Segment Start: Task input
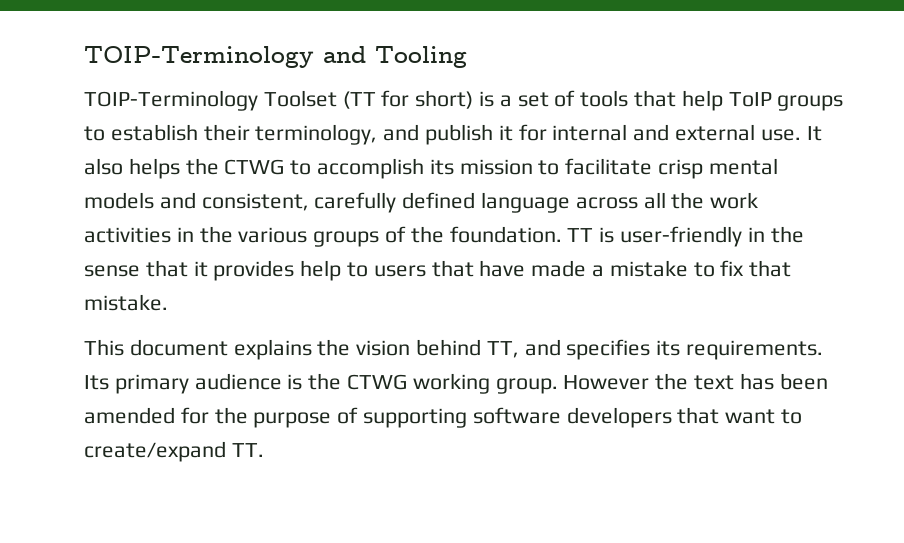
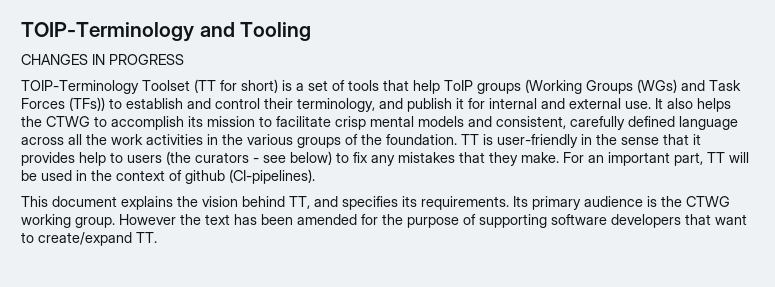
+ CHANGES IN PROGRESS
- TOIP-Terminology Toolset (TT for short) is a set of tools that help ToIP groups to establish their terminology, and publish it for internal and external use.
+ TOIP-Terminology Toolset (TT for short) is a set of tools that help ToIP groups (Working Groups (WGs) and Task Forces (TFs)) to establish and control their terminology, and publish it for internal and external use.
- TT is user-friendly in the sense that it provides help to users that have made a mistake to fix that mistake.
+ TT is user-friendly in the sense that it provides help to users (the curators - see below) to fix any mistakes that they make. For an important part, TT will be used in the context of github (CI-pipelines).

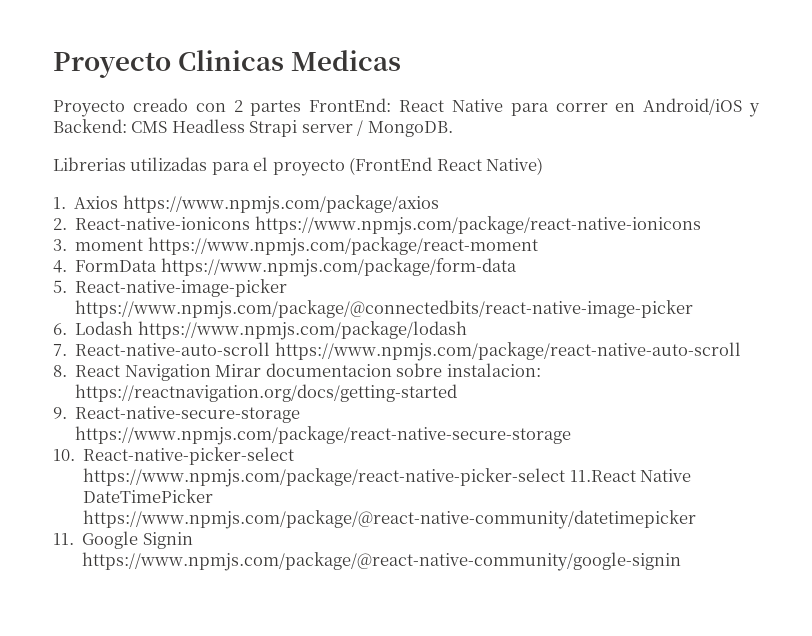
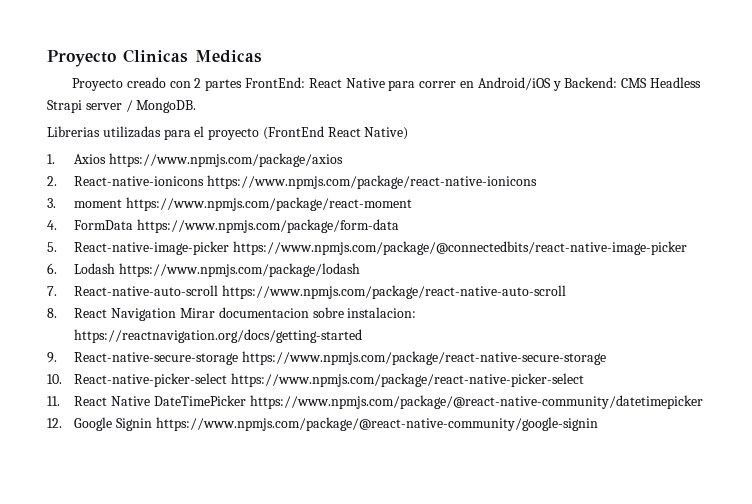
- 10. React-native-picker-select https://www.npmjs.com/package/react-native-picker-select 11.React Native DateTimePicker https://www.npmjs.com/package/@react-native-community/datetimepicker
+ 10. React-native-picker-select https://www.npmjs.com/package/react-native-picker-select
+ 11. React Native DateTimePicker https://www.npmjs.com/package/@react-native-community/datetimepicker
- 11. Google Signin https://www.npmjs.com/package/@react-native-community/google-signin
+ 12. Google Signin https://www.npmjs.com/package/@react-native-community/google-signin

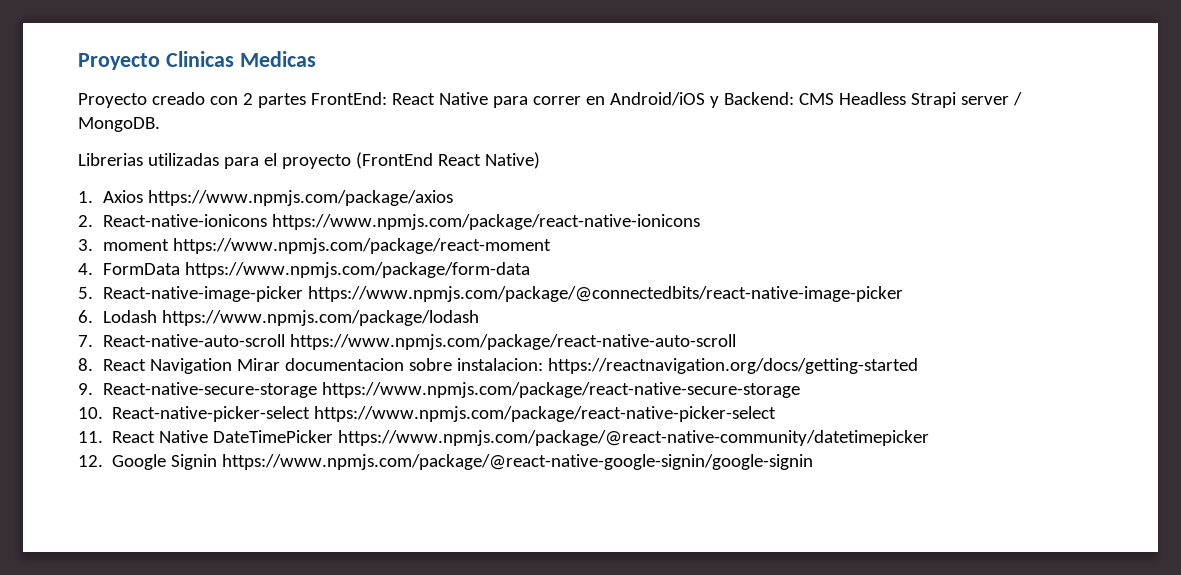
- 12. Google Signin https://www.npmjs.com/package/@react-native-community/google-signin
+ 12. Google Signin https://www.npmjs.com/package/@react-native-google-signin/google-signin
Segment End: Task input
- **Work instruction**: Lines with "friendly": return each one from the data above.

- **Response to this exercise**:
- TT is user-friendly in the sense that it provides help to users that have made a mistake to fix that mistake.
+ TT is user-friendly in the sense that it provides help to users (the curators - see below) to fix any mistakes that they make. For an important part, TT will be used in the context of github (CI-pipelines).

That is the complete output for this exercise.